------ Dataset content ------

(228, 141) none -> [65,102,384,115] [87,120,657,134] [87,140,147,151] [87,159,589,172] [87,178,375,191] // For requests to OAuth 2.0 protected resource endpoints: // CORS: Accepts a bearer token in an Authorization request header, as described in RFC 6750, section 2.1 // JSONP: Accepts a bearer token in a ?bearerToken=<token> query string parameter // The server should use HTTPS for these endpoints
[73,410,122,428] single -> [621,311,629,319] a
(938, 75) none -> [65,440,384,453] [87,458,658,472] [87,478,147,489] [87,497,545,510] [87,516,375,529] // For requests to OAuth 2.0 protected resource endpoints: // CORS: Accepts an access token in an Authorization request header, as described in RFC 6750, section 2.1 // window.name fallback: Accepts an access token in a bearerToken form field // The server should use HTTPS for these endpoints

------
------ Dataset content ------

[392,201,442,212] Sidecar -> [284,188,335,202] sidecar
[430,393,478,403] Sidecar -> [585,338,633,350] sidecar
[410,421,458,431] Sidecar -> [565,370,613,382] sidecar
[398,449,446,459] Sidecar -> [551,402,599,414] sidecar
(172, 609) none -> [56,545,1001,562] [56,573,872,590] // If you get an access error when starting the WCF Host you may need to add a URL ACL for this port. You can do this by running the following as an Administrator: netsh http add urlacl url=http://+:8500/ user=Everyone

------

Task instructions: Copy out, word for word, the part of the entries above that begins at the line with "(228, 141) none" and ends at the line with "[73,410,122,428] single ->", including both.

Result of the task:
(228, 141) none -> [65,102,384,115] [87,120,657,134] [87,140,147,151] [87,159,589,172] [87,178,375,191] // For requests to OAuth 2.0 protected resource endpoints: // CORS: Accepts a bearer token in an Authorization request header, as described in RFC 6750, section 2.1 // JSONP: Accepts a bearer token in a ?bearerToken=<token> query string parameter // The server should use HTTPS for these endpoints
[73,410,122,428] single -> [621,311,629,319] a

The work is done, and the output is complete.